= Rekeying =

Replacement of lock pins to allow usage of a new key

Rekeying a lock is replacing the old lock pins with new lock pins.

== History ==
Rekeying was first invented in 1836 by Solomon Andrews, a New Jersey locksmith. His lock had adjustable tumblers and keys, allowing the owner to rekey it at any time. Later in the 1850s, inventors Andrews and Newell patented removable tumblers which could be taken apart and scrambled. The keys had bits that were interchangeable, matching varying tumbler configurations. This arrangement later became the basis for combination locks.

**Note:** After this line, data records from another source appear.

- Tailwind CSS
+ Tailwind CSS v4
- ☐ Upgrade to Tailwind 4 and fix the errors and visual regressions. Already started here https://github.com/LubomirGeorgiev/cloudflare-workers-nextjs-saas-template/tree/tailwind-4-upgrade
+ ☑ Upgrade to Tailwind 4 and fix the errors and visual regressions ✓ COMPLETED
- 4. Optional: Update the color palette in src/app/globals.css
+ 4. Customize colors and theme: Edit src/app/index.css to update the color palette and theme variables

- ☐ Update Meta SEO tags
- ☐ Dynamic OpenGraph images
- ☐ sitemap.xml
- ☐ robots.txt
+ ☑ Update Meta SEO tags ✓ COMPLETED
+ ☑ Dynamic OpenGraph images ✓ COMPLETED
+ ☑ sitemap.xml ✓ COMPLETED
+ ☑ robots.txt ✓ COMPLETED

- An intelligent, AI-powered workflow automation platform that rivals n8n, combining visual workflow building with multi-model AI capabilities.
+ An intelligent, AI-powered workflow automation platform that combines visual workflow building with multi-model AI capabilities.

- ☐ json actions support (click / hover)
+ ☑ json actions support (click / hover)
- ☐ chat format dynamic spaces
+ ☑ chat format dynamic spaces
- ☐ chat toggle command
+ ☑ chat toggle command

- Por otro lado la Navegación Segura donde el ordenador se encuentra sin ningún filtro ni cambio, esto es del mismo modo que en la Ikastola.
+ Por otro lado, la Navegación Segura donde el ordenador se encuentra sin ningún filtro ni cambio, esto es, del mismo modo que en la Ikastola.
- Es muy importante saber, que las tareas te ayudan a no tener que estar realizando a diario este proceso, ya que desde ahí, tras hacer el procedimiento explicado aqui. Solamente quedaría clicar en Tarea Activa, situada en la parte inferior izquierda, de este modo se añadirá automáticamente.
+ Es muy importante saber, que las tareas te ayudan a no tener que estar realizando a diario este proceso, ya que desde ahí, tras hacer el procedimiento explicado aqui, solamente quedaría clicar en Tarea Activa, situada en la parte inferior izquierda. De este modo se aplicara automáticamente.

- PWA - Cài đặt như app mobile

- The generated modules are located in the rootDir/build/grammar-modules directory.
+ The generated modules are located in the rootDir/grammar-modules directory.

==Why is rekeying needed==
Locks are usually re keyed to build master-key systems, make a set of locks share a common key, or to eliminate compromised keys. Sometimes worn pins are replaced with new pins if the old pins become too short to reach the shear-line. The shear-line is the thin line shared by the lock plug and its cylindrical housing. If a pin sits flush with the circumference of the plug it will allow lock rotation. Lock cylinders use different length pins in different combinations to create relatively unique key bitting. Most keys have 5 cuts from bow to tip. If a key has 5 cuts, the lock has 5 pins. Different brand locks each vary in many small ways, this is most true when servicing them. Many manufacturers offer product-specific manuals. Information disclosed in manufacturer manuals is often otherwise difficult to find, as is locksmith material in general.

==Pin sets and sizes==
Pins are manufactured and numbered in the thousandths of an inch, based on the length of the pin. Typical sizes are .0025" (two and a half thousandths), .003" (three thousandths), .005" (five thousandths), or 0.010" (ten thousandths). A ten thousandths pin kit is rarely sold. Lock manufacturers each use specific depth and spacing allowing organized master-key systems to be complex, large, and manageable. A standard pin kit offers the exact size variety needed. Using manufacturer depths permits easy keying, but often you must deviate slightly for optimum accuracy. Pin kits provide master- wafers, top- pins, and springs for a thorough cylinder rebuild. Replace any worn parts, rekey, lubricate, and reassemble. Check to see that the keys work well, check remaining customer keys if any and reinstall.

==Rekeying process==
To rekey a lock you have to first remove the lock cylinder from any housing it rests in. The lock cylinder must be disassembled, and the plug removed. Use a plug follower to avoid dropping master-wafers, top pins and springs. The plug has cylindrical chambers spaced according to manufacturer specifications. Pins are contained in these chambers where they are pushed down by springs or raised by a key. Each cut sits under a chamber of its own, each pin sits on a cut of its own. Place the correct pins in each chamber, bringing the top of each new pin flush with the shear-line. Check the upper chambers using a master-follower for old unused master wafers and remove any. If any springs are noticeably weak or the lock was especially dirty replace the springs. If the old pins are rounded from use or otherwise show excessive wear replace springs. Reinsert the plug taking care not to drop top pins into any unused chamber. Test key, make slight adjustments if needed and reassemble.

==Alternatives==
There are some systems, like InstaKey, that allow locks to be rekeyed by inserting and turning a specially designed key without removing cores or lock hardware.